» EXERCISE DESCRIPTION:
Pick out the lines below that contain the string "也可檢查是否算錯" and copy them all.

» EXTRACTED MATERIAL:

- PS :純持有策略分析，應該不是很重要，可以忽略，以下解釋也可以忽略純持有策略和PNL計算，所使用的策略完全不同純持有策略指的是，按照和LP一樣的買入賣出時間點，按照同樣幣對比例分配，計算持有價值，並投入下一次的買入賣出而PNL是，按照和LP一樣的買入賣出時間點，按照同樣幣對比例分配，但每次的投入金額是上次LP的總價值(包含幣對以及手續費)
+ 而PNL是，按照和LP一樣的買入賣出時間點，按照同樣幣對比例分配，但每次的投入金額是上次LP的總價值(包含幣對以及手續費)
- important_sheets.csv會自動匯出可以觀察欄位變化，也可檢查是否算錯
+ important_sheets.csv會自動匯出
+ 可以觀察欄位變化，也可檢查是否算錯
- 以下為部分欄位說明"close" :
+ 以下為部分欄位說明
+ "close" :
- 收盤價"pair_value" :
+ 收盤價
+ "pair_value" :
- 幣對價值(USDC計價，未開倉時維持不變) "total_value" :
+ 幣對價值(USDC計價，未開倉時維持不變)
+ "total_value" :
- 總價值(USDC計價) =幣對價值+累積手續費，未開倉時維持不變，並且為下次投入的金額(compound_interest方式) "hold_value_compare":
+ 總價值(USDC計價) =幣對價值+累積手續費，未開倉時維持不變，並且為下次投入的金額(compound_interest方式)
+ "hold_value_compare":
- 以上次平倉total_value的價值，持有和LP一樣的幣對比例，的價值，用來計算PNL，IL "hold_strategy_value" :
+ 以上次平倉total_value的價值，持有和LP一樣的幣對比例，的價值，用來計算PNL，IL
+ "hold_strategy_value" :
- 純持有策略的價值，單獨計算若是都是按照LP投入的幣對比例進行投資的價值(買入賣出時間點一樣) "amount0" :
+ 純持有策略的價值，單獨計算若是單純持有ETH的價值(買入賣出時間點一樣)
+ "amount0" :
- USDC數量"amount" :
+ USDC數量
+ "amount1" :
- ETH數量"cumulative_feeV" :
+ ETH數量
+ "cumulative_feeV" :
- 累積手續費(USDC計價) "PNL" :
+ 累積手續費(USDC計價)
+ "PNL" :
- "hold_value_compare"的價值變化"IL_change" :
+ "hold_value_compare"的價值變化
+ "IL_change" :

* * *

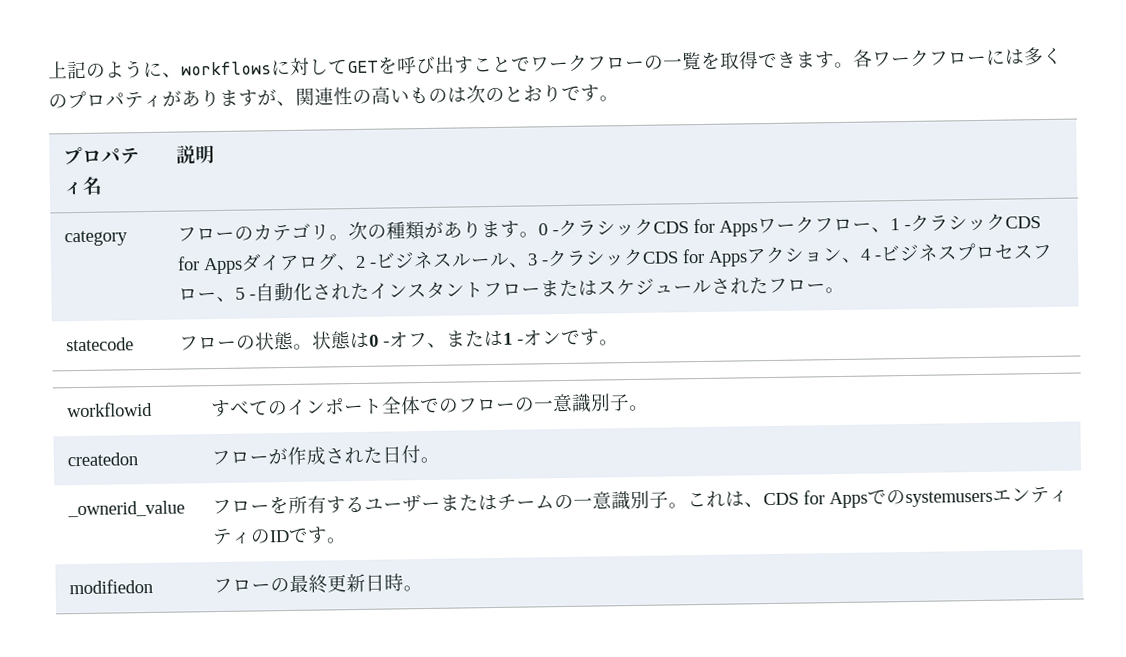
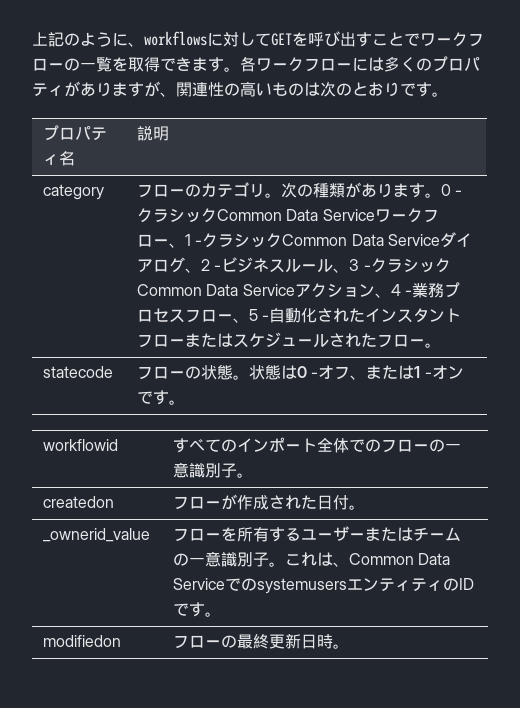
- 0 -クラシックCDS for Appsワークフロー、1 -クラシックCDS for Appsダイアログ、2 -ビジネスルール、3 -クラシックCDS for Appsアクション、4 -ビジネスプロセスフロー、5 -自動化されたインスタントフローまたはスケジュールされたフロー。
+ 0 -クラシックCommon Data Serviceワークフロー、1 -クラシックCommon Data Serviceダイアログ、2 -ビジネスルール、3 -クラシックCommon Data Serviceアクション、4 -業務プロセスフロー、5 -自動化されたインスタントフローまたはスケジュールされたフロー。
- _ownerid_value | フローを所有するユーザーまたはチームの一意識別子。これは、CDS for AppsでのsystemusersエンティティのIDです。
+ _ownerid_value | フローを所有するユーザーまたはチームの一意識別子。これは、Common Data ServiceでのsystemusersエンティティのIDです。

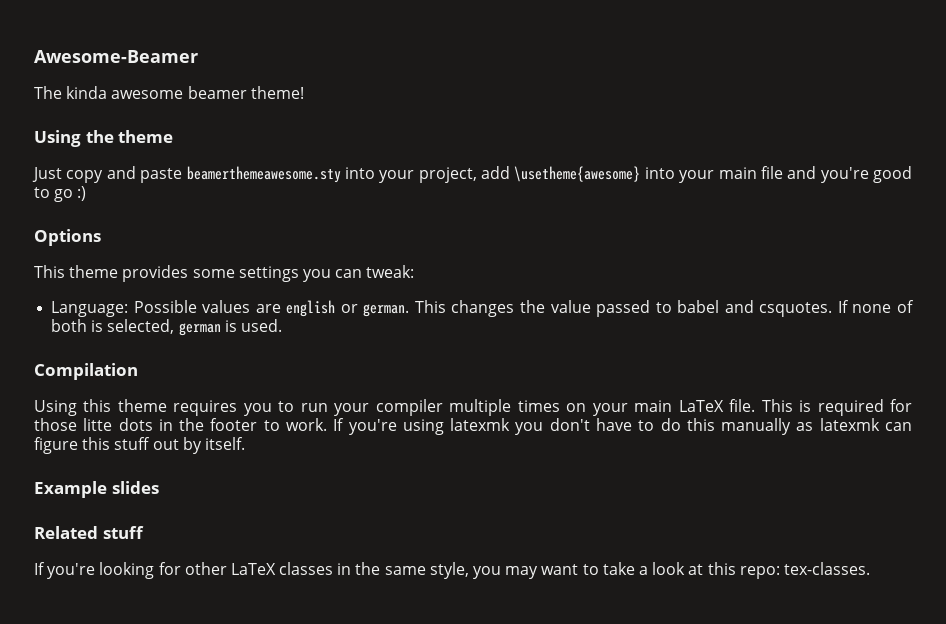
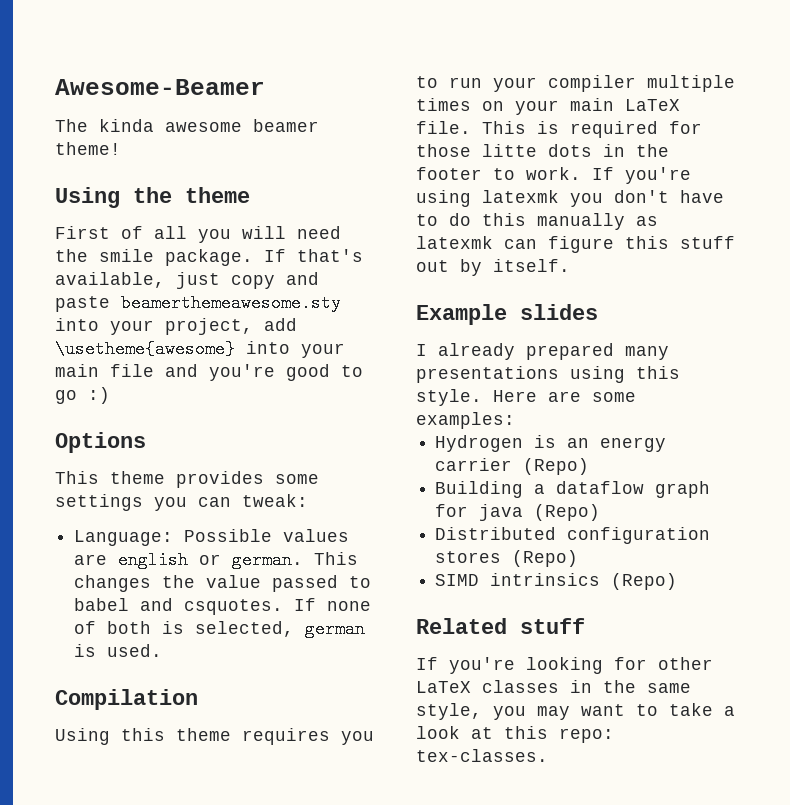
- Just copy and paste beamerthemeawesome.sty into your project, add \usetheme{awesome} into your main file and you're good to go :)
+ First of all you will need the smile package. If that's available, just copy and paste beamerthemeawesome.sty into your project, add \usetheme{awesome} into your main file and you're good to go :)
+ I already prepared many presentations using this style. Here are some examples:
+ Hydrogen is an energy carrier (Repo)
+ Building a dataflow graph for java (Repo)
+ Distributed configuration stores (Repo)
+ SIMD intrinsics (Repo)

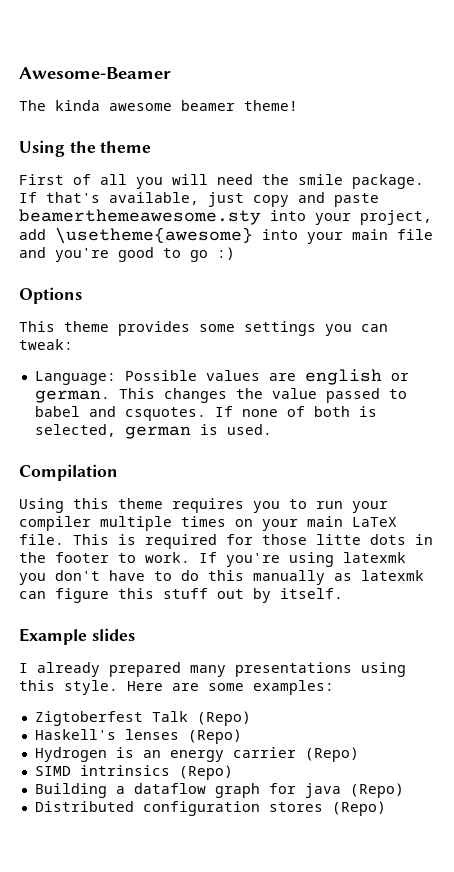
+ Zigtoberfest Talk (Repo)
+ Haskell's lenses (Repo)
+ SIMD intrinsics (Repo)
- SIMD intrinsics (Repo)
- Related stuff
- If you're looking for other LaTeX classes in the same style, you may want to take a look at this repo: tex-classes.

» RESPONSE BELOW:
- important_sheets.csv會自動匯出可以觀察欄位變化，也可檢查是否算錯
+ 可以觀察欄位變化，也可檢查是否算錯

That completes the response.